Rachel turns to Kiwi. "You know. The last time I knew I was involved with something worthwhile was when I was working for you." Kiwi drains the last of the Port. Ash and butts line the grass in front of them.
"I don't know what to tell you Rach." Breathing. A few moments. In the distance two voices argue.
Naast breaks. "You've been there. Haven't you?"
"Yes," replies Kiwi. "Why do you guys need to know this stuff? Space Station Haraway can't possibly have anything to do with your quest."
Rachel: "It's a big quest. And we're pimping armies of info whores. Enough are pointing in The Haraway's direction."
"Rachel. The Haraway is a very special enterprise. There are so many free operators on it. An adequate answer to any question you'd ask is neither realistic nor plausible. We'd have to talk for hours. Days."
Naast interrupts, "Couldn't we just go there?"
Kiwi continues: "Even then we'd have to download a specific operator to get anything reliable."
Naast: "What are you? You more than operate on The Haraway. You're one of the designers. Aren't you?"
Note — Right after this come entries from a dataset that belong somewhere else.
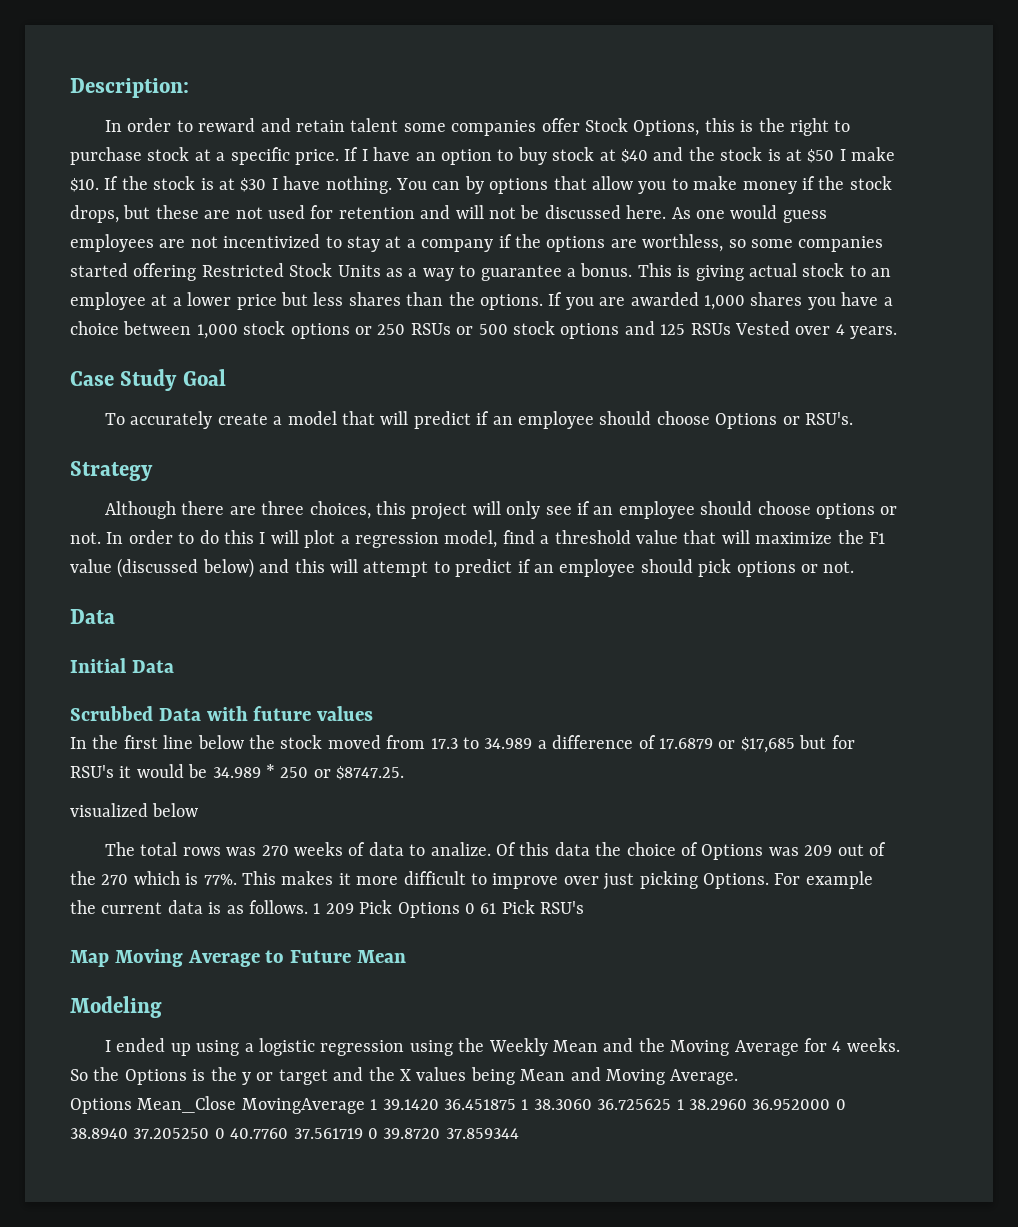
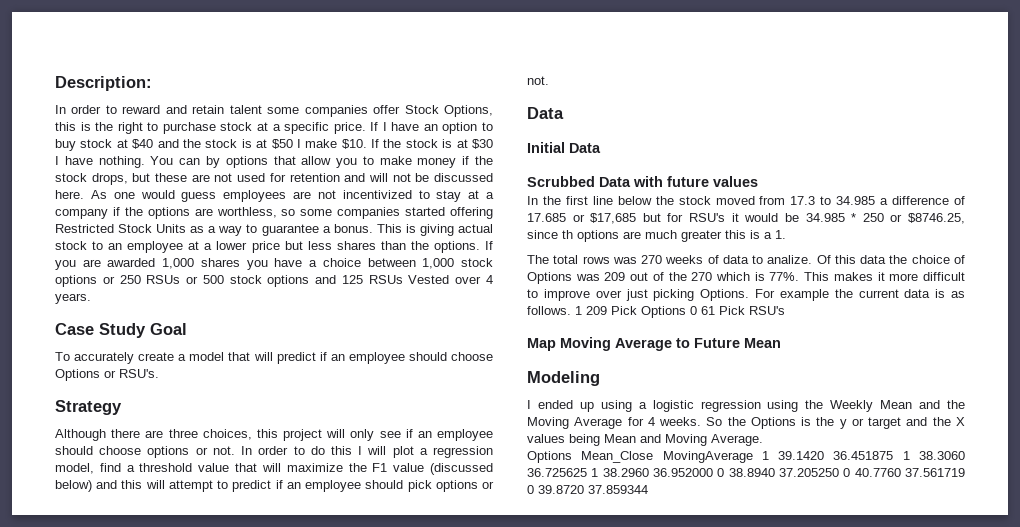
- In the first line below the stock moved from 17.3 to 34.989 a difference of 17.6879 or $17,685 but for RSU's it would be 34.989 * 250 or $8747.25.
- visualized below
+ In the first line below the stock moved from 17.3 to 34.985 a difference of 17.685 or $17,685 but for RSU's it would be 34.985 * 250 or $8746.25, since th options are much greater this is a 1.

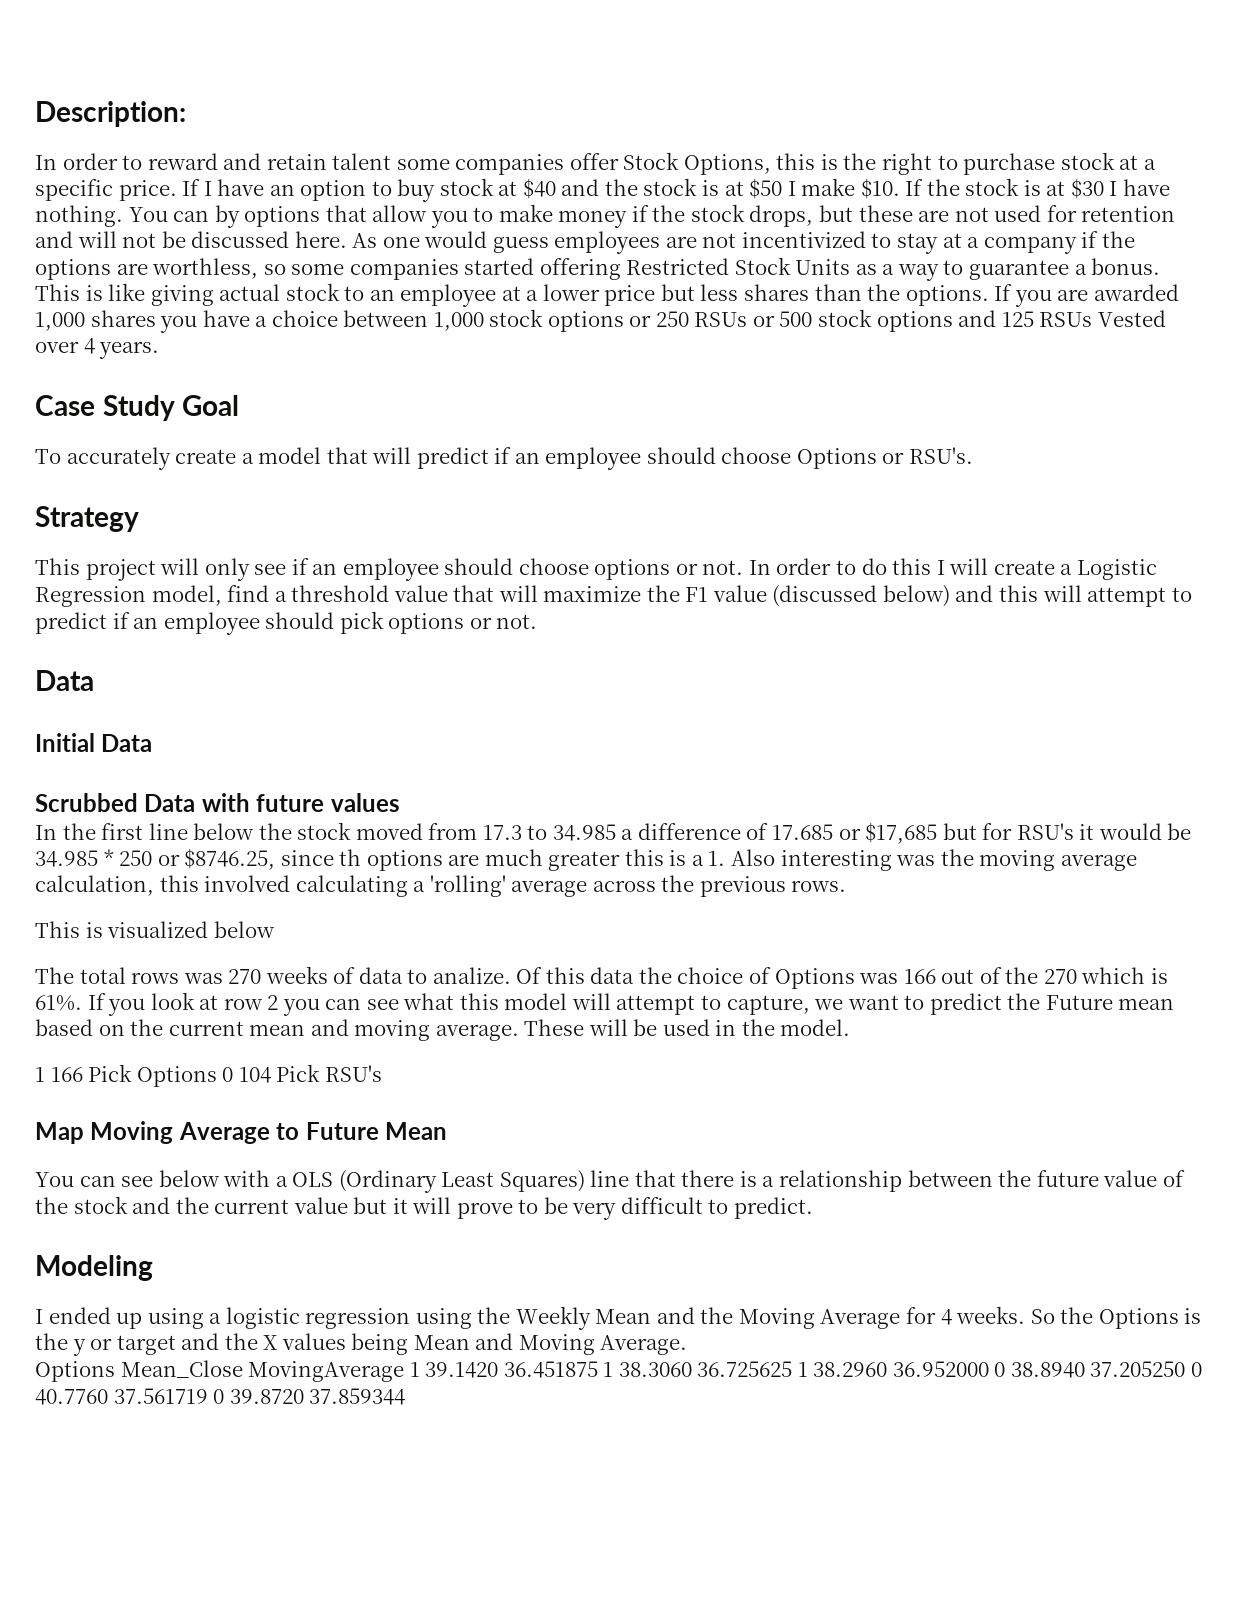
- This is giving actual stock to an employee at a lower price but less shares than the options.
+ This is like giving actual stock to an employee at a lower price but less shares than the options.
- Although there are three choices, this project will only see if an employee should choose options or not.
+ This project will only see if an employee should choose options or not.
- In order to do this I will plot a regression model, find a threshold value that will maximize the F1 value (discussed below) and this will attempt to predict if an employee should pick options or not.
+ In order to do this I will create a Logistic Regression model, find a threshold value that will maximize the F1 value (discussed below) and this will attempt to predict if an employee should pick options or not.
- In the first line below the stock moved from 17.3 to 34.985 a difference of 17.685 or $17,685 but for RSU's it would be 34.985 * 250 or $8746.25, since th options are much greater this is a 1.
+ In the first line below the stock moved from 17.3 to 34.985 a difference of 17.685 or $17,685 but for RSU's it would be 34.985 * 250 or $8746.25, since th options are much greater this is a 1. Also interesting was the moving average calculation, this involved calculating a 'rolling' average across the previous rows.
+ This is visualized below
- Of this data the choice of Options was 209 out of the 270 which is 77%. This makes it more difficult to improve over just picking Options. For example the current data is as follows. 1 209 Pick Options 0 61 Pick RSU's
+ Of this data the choice of Options was 166 out of the 270 which is 61%. If you look at row 2 you can see what this model will attempt to capture, we want to predict the Future mean based on the current mean and moving average. These will be used in the model.
+ 1 166 Pick Options 0 104 Pick RSU's
+ You can see below with a OLS (Ordinary Least Squares) line that there is a relationship between the future value of the stock and the current value but it will prove to be very difficult to predict.

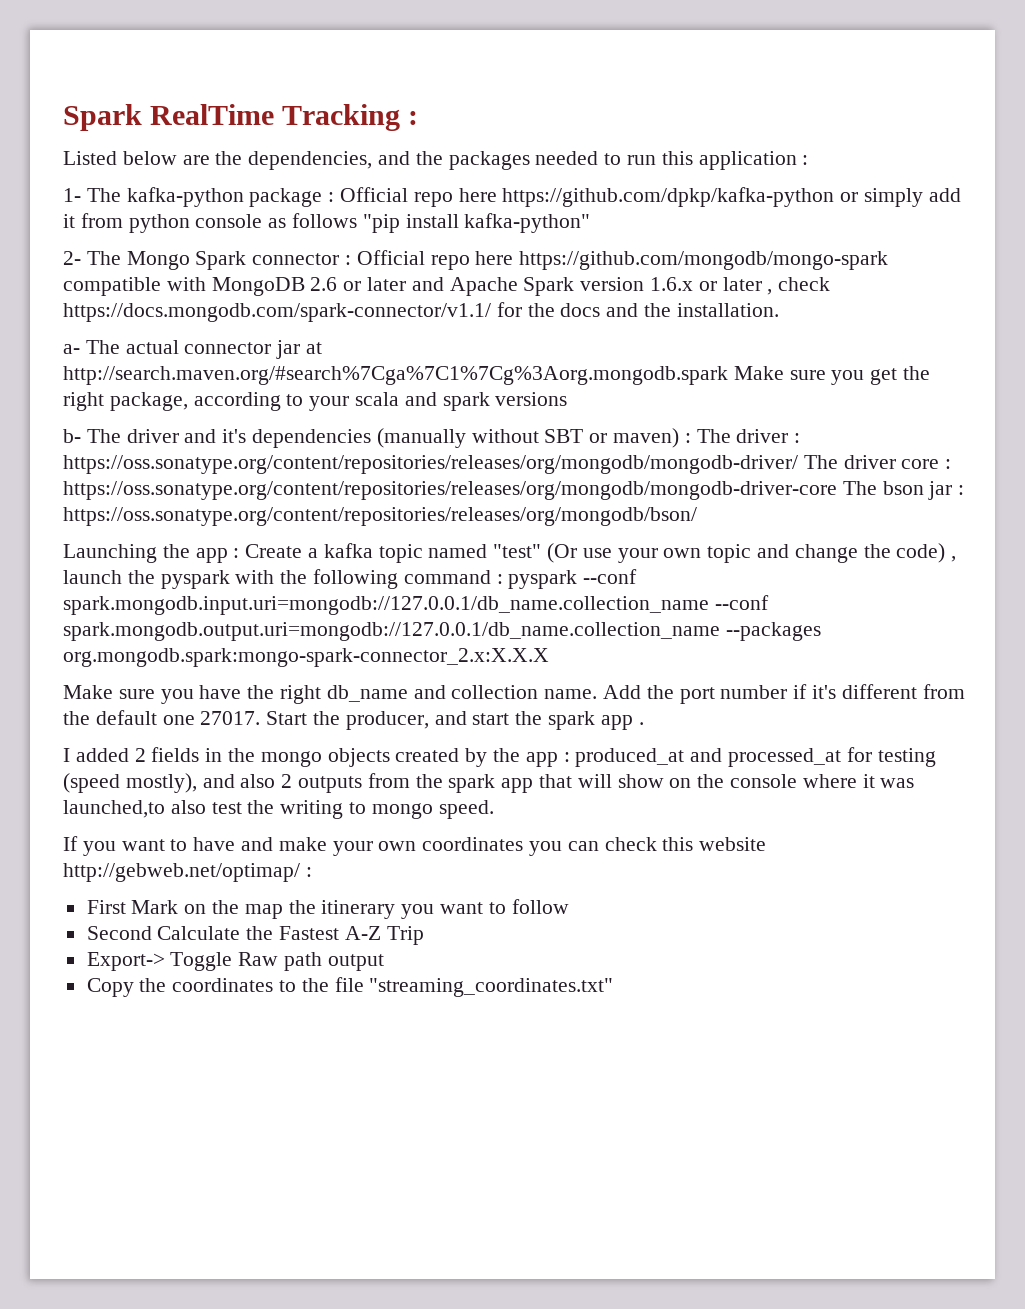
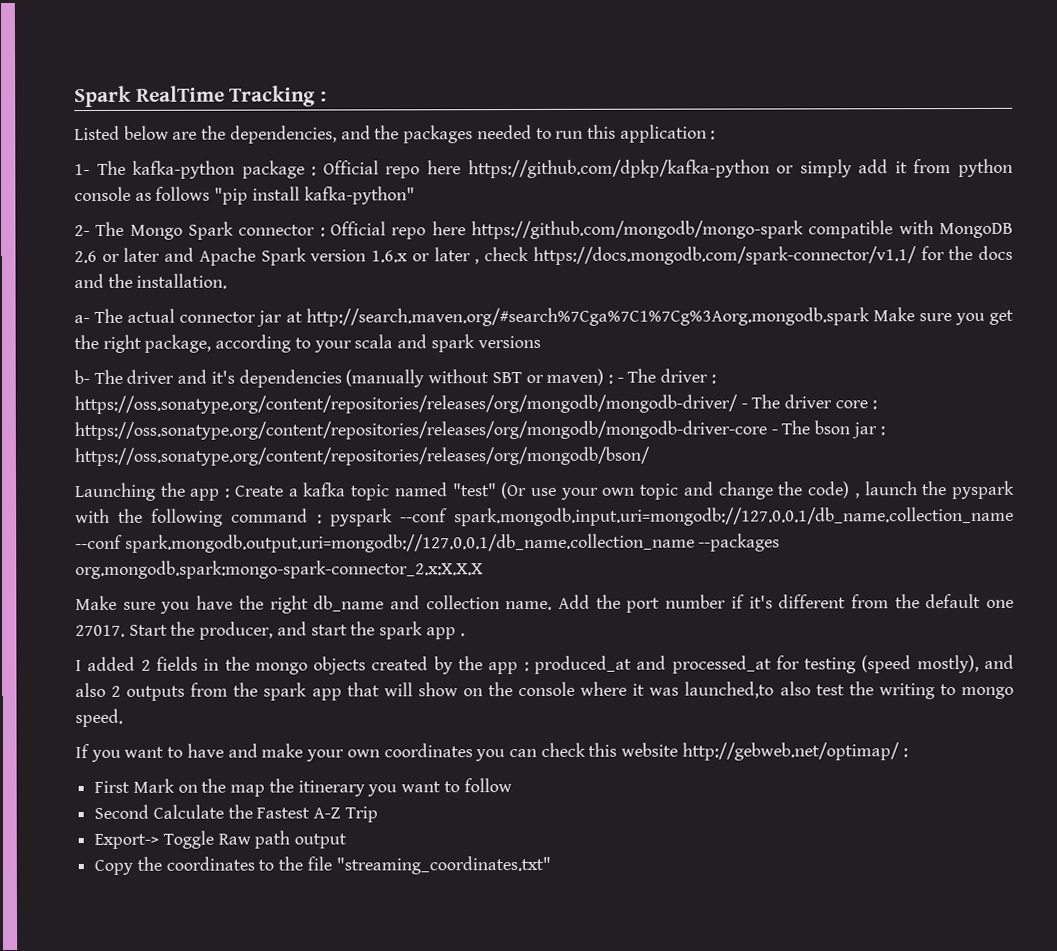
- b- The driver and it's dependencies (manually without SBT or maven) : The driver : https://oss.sonatype.org/content/repositories/releases/org/mongodb/mongodb-driver/ The driver core : https://oss.sonatype.org/content/repositories/releases/org/mongodb/mongodb-driver-core The bson jar : https://oss.sonatype.org/content/repositories/releases/org/mongodb/bson/
+ b- The driver and it's dependencies (manually without SBT or maven) : - The driver : https://oss.sonatype.org/content/repositories/releases/org/mongodb/mongodb-driver/ - The driver core : https://oss.sonatype.org/content/repositories/releases/org/mongodb/mongodb-driver-core - The bson jar : https://oss.sonatype.org/content/repositories/releases/org/mongodb/bson/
The Haraway: Verdigris pinnacles radiate across an opalescent surface. The Haraway sluices around the globe. Synthesized in algebraic neuroses.
Inside. A dry lake bed. Cities in the sky. Mundane transactions. Sex in alleyways. Wind. Simulacra, aliens, and otherwise inhabit, mull.
Excerpt from Chapter 5
6
8
9
10
The Mess is a weekly Science Fiction Serial written by jon nevada and jef virginia. It comes out every wednesday. Back episodes are available through the website (www.cruzio.com/~mess). For more information e-mail jon and jef at rubicon@cruzio.com.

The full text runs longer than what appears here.